Chitosan (CH) exhibits low antimicrobial activity. This study addresses this issue by modifying the chitosan with a sulfonamide derivative, 3-(4-(N,N-dimethylsulfonyl)phenyl)acrylic acid. The structure of the sulfonamide-chitosan derivative (DMS-CH) was confirmed using Fourier transform infrared spectroscopy and Nuclear magnetic resonance. The results of scanning electron microscopy, thermal gravimetric analysis, and X-ray diffraction indicated that the morphology changed to a porous nature, the thermal stability decreased, and the crystallinity increased in the DMS-CH derivative compared to chitosan, respectively. The degree of substitution was calculated from the elemental analysis data and was found to be moderate (42%). The modified chitosan exhibited enhanced antimicrobial properties at low concentrations, with a minimum inhibitory concentration (MIC) of 50 µg/mL observed for B. subtilis and P. aeruginosa, and a value of 25 µg/mL for S. aureus, E. coli, and C. albicans. In the case of native chitosan, the MIC values doubled or more, with 50 µg/mL recorded for E. coli and C. albicans and 100 μg/mL recorded for B. subtilis, S. aureus, and P. aeruginosa.
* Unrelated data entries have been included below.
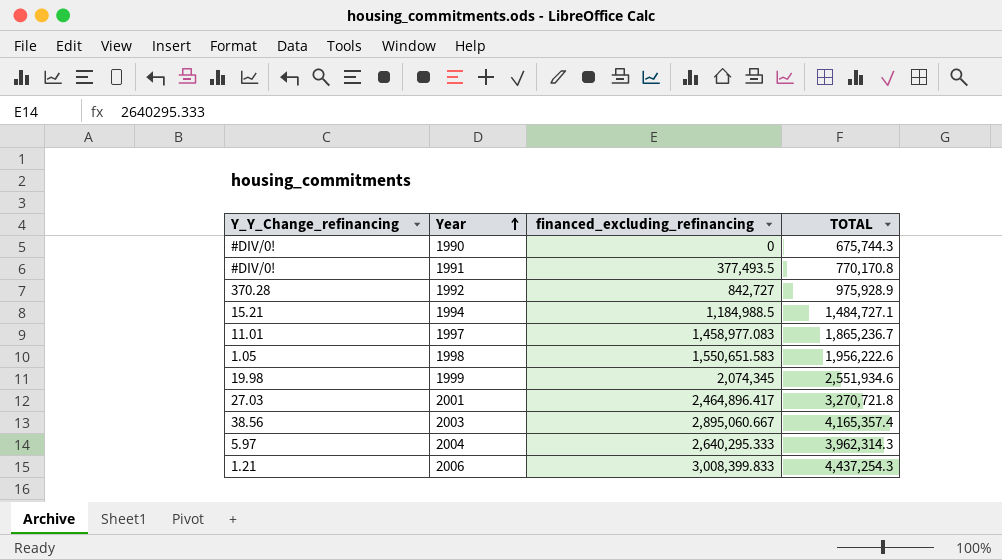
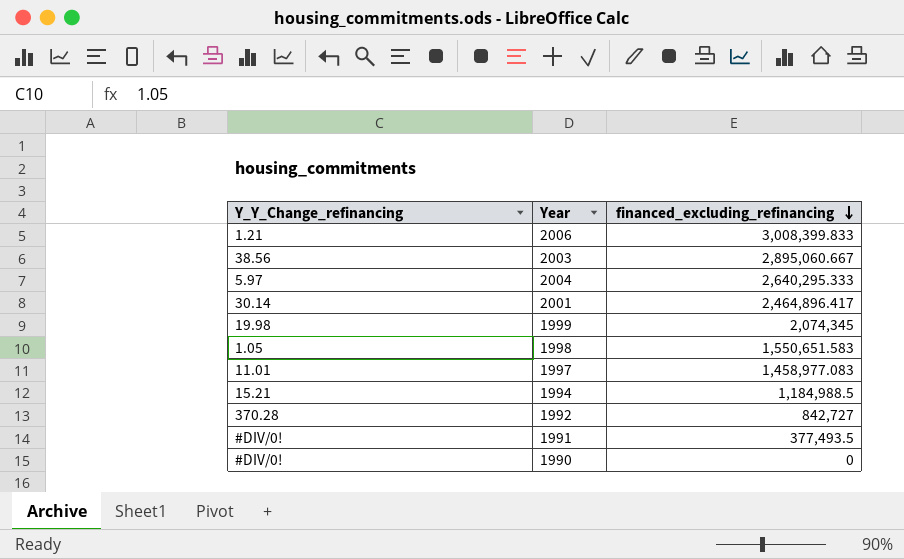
row order: Year ascending -> financed_excluding_refinancing descending
column TOTAL | position: 4 -> none
2001 | Y_Y_Change_refinancing: 27.03 -> 30.14

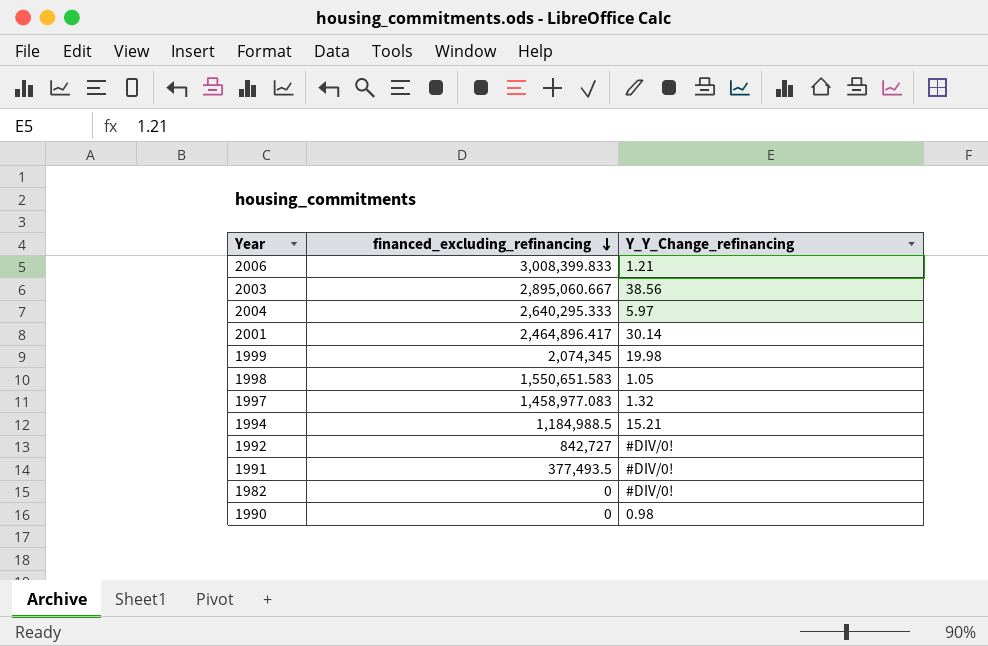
column Y_Y_Change_refinancing | position: 1 -> 3
1997 | Y_Y_Change_refinancing: 11.01 -> 1.32
1992 | Y_Y_Change_refinancing: 370.28 -> #DIV/0!
row 1982: none -> 0 | #DIV/0!
1990 | Y_Y_Change_refinancing: #DIV/0! -> 0.98

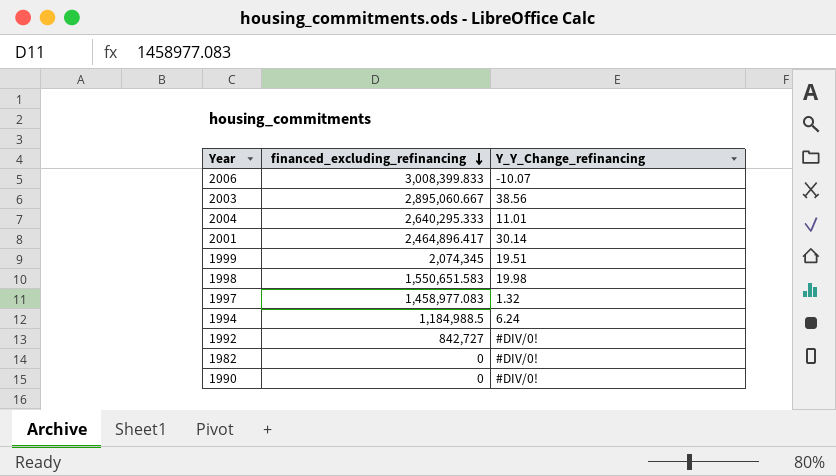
row 1991: 377,493.5 | #DIV/0! -> none
2006 | Y_Y_Change_refinancing: 1.21 -> -10.07
2004 | Y_Y_Change_refinancing: 5.97 -> 11.01
1999 | Y_Y_Change_refinancing: 19.98 -> 19.51
1998 | Y_Y_Change_refinancing: 1.05 -> 19.98
1994 | Y_Y_Change_refinancing: 15.21 -> 6.24
1990 | Y_Y_Change_refinancing: 0.98 -> #DIV/0!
Furthermore, toxicological examinations conducted on MCF-7 (breast adenocarcinoma) cell lines demonstrated that DMS-CH exhibited greater toxicity (IC50 = 225.47 μg/mL) than pure CH, while still maintaining significant safety limits against normal lung fibroblasts (WI-38). Collectively, these results suggest the potential use of the newly modified chitosan in biomedical applications.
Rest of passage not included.